How save costs on AWS SQL Athena? Cost of using AWS SQL Athena is killing you?
consider the below
- did you switch to columnar? if not try the this link as reference: convert to columnar from raw based data.
- did you use parquet or orc? one of them take less space.
- did u use partitioning? did you use the correct partitioning for your query?
- if using ORC consider using bucketing on top of partitioning, not sure if Athena supports this. confirming this. TBD.
- if using highly nested data , perhaps AVRO will be your space saver, need to test this.
- did you compress via gzip? or something else? there more compressions supported, each have there own storage put print and scan put print….
- was your data spliced into chunks? if so try to change chunk size. more complicated but doable, again, could go either way – need to test this will your data.
- apply hints on the table may help on data scan in some cases. not sure if Athena supports this. confirming this.
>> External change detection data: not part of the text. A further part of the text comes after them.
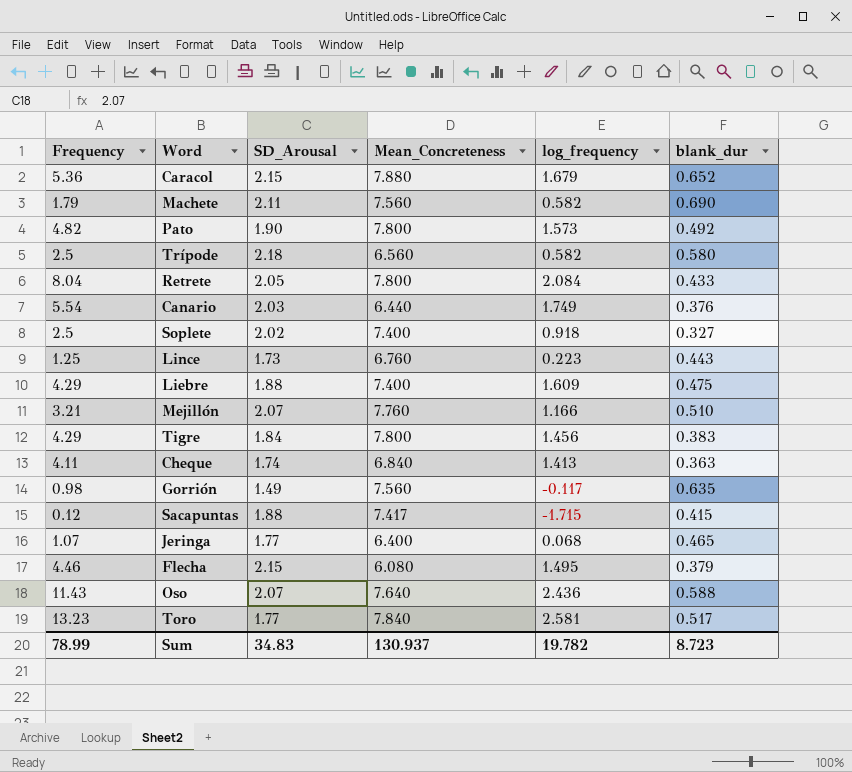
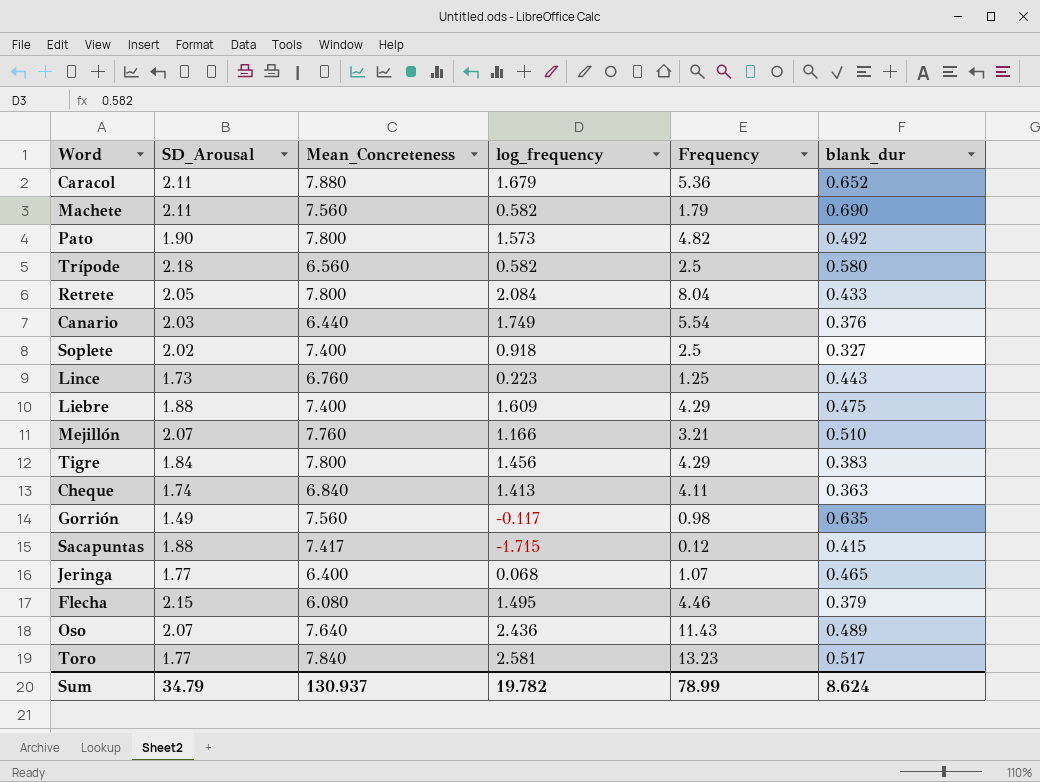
column Frequency | position: 1 -> 5
Caracol | SD_Arousal: 2.15 -> 2.11
Oso | blank_dur: 0.588 -> 0.489
Sum | SD_Arousal: 34.83 -> 34.79
Sum | blank_dur: 8.723 -> 8.624

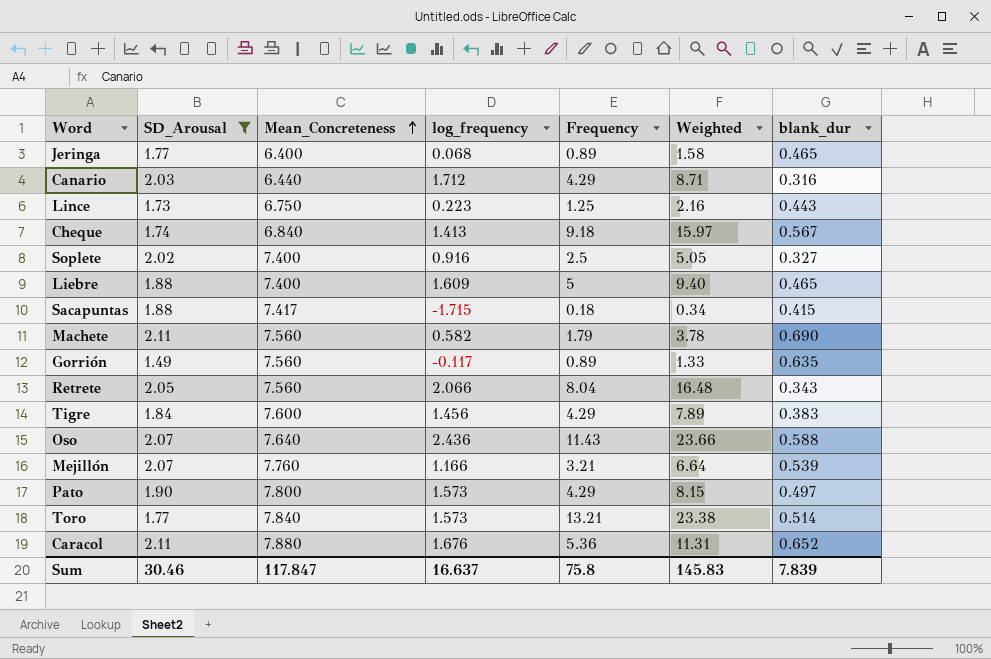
filter: none -> SD_Arousal <= 2.11
row order: none -> Mean_Concreteness ascending
column Weighted | formula: none -> [SD_Arousal] * [Frequency]
Jeringa | Frequency: 1.07 -> 0.89
Canario | log_frequency: 1.749 -> 1.712
Canario | Frequency: 5.54 -> 4.29
Canario | blank_dur: 0.376 -> 0.316
Lince | Mean_Concreteness: 6.760 -> 6.750
Cheque | Frequency: 4.11 -> 9.18
Cheque | blank_dur: 0.363 -> 0.567
Soplete | log_frequency: 0.918 -> 0.916
Liebre | Frequency: 4.29 -> 5
Liebre | blank_dur: 0.475 -> 0.465
Sacapuntas | Frequency: 0.12 -> 0.18
Gorrión | Frequency: 0.98 -> 0.89
Retrete | Mean_Concreteness: 7.800 -> 7.560
Retrete | log_frequency: 2.084 -> 2.066
Retrete | blank_dur: 0.433 -> 0.343
Tigre | Mean_Concreteness: 7.800 -> 7.600
Oso | blank_dur: 0.489 -> 0.588
Mejillón | blank_dur: 0.510 -> 0.539
Pato | Frequency: 4.82 -> 4.29
Pato | blank_dur: 0.492 -> 0.497
Toro | log_frequency: 2.581 -> 1.573
Toro | Frequency: 13.23 -> 13.21
Toro | blank_dur: 0.517 -> 0.514
Caracol | log_frequency: 1.679 -> 1.676
Sum | SD_Arousal: 34.79 -> 30.46
Sum | Mean_Concreteness: 130.937 -> 117.847
Sum | log_frequency: 19.782 -> 16.637
Sum | Frequency: 78.99 -> 75.8
Sum | blank_dur: 8.624 -> 7.839

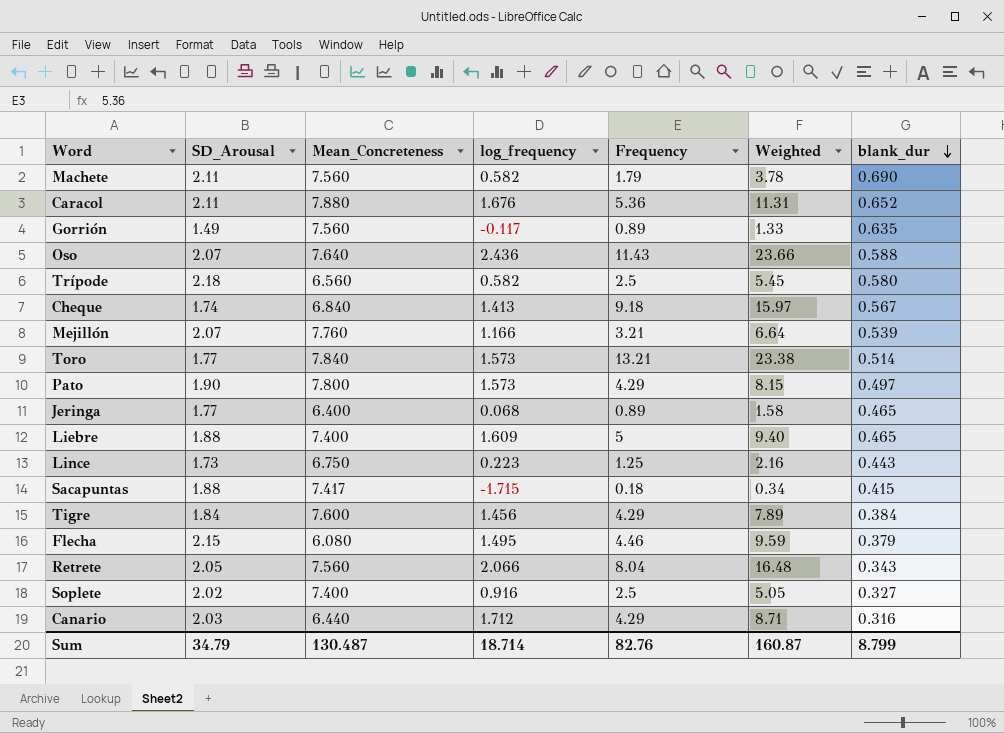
filter: SD_Arousal <= 2.11 -> none
row order: Mean_Concreteness ascending -> blank_dur descending
Tigre | blank_dur: 0.383 -> 0.384
Sum | SD_Arousal: 30.46 -> 34.79
Sum | Mean_Concreteness: 117.847 -> 130.487
Sum | log_frequency: 16.637 -> 18.714
Sum | Frequency: 75.8 -> 82.76
Sum | Weighted: 145.83 -> 160.87
Sum | blank_dur: 7.839 -> 8.799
TBD.
- if using multiple tables join, order of joins, may impact scanned data
- consider pre aggregating data if possible as part of your transformation/cleansing process. even if it is on each (using window table, each row will hold aggregation tables. )
- consider pre calculating table with heavy group by on raw-data. i.e have the data already calculated on s3, and have your production user/ end user query that table.
- if your application permits this – using caching layer like elastic cache. remember Athena has it own caching as well (results are saved for 24 hours)
- have a data engineer review each query, to make sure data scan is minimised. for example
- Minimise the columns in the results set… a results set of longs strings maybe be very costly.
- where possible switch strings to ints, this will minimise footprint on storage greatly.
- if possible switch from bigint to tinyint. this will save some disk space as well. notice the list of supported data types: https://prestodb.io/docs/current/language/types.html
- Consider EMR with presto and task group with spots + auto scaling – you could have a tighter control on max budget that will be used, and in some cases it may be faster running on AWS EMR.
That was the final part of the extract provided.